Bayesian and frequentist statistical models to predict publishing output and article processing charge totals
本文提出贝叶斯和频率统计模型,利用过去一年的同行评审文章数量预测未来文章数和总成本,为学术图书馆、机构和出版商评估出版协议提供更准确的预测。
Abstract Academic libraries, institutions, and publishers are interested in predicting future publishing output to help evaluate publishing agreements. Current predictive models are overly simplistic and provide inaccurate predictions. This paper presents Bayesian and frequentist statistical models to predict future article counts and costs. These models use the past year's counts of corresponding authored peer‐reviewed articles to predict the distribution of the number of articles in a future year. Article counts for each journal and year are modeled as a log‐linear function of year with journal‐specific coefficients.

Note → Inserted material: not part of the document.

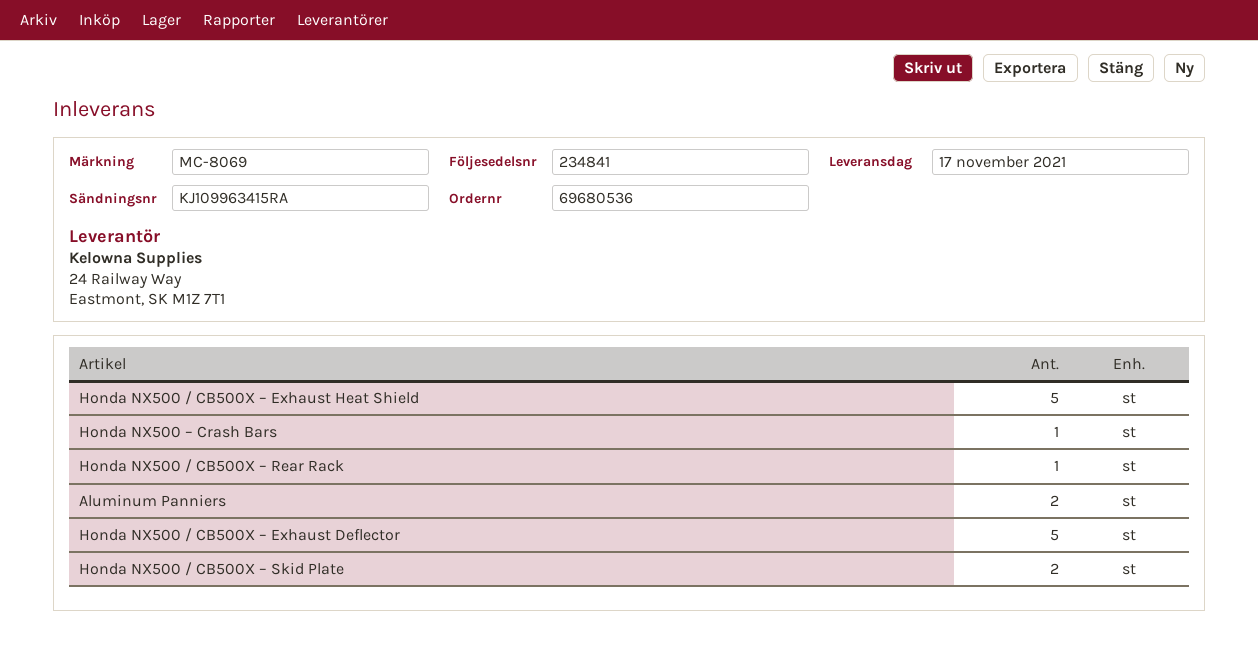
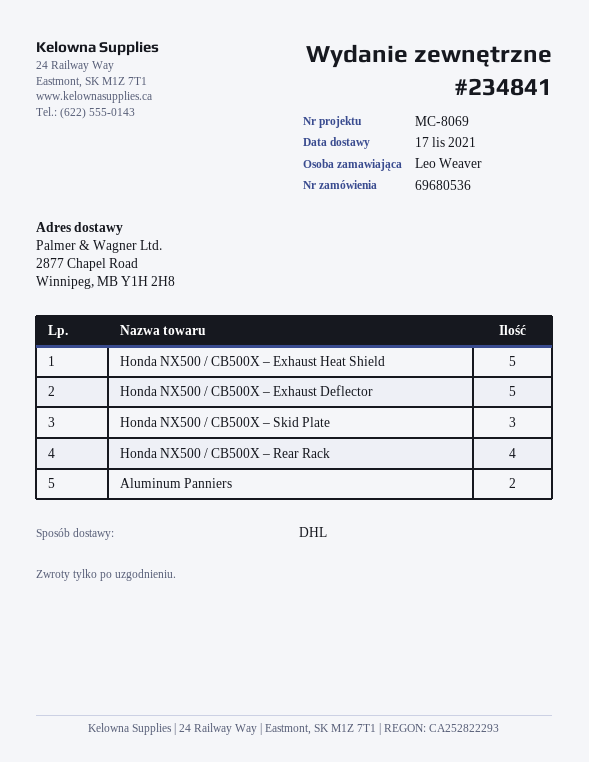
Honda NX500 – Crash Bars: 1 -> none
Honda NX500 / CB500X – Rear Rack: 1 -> 4
Honda NX500 / CB500X – Skid Plate: 2 -> 3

Journal‐specific predictions are summed to predict the distribution of total paper count and combined with journal‐specific costs to predict the distribution of total cost. We fit models to three data sets: 366 Wiley journals for 2016–2020, 376 Springer‐Nature journals from 2017 to 2021, and 313 Wiley journals from 2017 to 2021. For each dataset, we compared predictions for the subsequent year to actual counts. The model predicts two datasets better than using either the annual mean count or a linear trend regression. For the third, no method predicts output well. A Bayesian model provides prediction uncertainties that account for all modeled sources of uncertainty. Better estimates of future publishing activity and costs provide critical, independent information for open publishing negotiations.